▶ [What this task involves]:
For the records that follow, please set down exactly the lines between the one holding "- --> OUTPUT" and the one holding "Teaching Computer Education.", inclusive, and only those.

[Records provided — start]

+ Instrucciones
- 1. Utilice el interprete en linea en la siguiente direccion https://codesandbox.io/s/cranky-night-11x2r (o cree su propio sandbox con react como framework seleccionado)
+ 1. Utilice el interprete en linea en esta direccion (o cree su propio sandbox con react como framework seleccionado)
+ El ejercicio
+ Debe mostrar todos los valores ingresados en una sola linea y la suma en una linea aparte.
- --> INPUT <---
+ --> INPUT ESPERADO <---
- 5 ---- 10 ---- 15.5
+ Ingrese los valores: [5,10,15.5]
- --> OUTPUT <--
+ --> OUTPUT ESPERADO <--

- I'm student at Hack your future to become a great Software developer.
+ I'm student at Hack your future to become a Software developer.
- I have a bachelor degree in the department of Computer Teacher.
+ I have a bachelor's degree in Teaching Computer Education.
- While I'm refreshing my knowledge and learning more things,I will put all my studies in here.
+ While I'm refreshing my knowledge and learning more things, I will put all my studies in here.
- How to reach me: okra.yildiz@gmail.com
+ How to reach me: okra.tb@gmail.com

[Records provided — finish]
[Records provided — start]

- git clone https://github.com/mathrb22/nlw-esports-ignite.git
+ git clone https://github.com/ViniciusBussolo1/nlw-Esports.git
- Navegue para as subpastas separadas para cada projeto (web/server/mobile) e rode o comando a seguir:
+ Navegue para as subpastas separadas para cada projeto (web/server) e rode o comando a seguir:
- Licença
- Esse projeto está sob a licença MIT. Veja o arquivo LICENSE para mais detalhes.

[Records provided — finish]

▶ [Response to this exercise]:
- --> OUTPUT <--
+ --> OUTPUT ESPERADO <--

- I'm student at Hack your future to become a great Software developer.
+ I'm student at Hack your future to become a Software developer.
- I have a bachelor degree in the department of Computer Teacher.
+ I have a bachelor's degree in Teaching Computer Education.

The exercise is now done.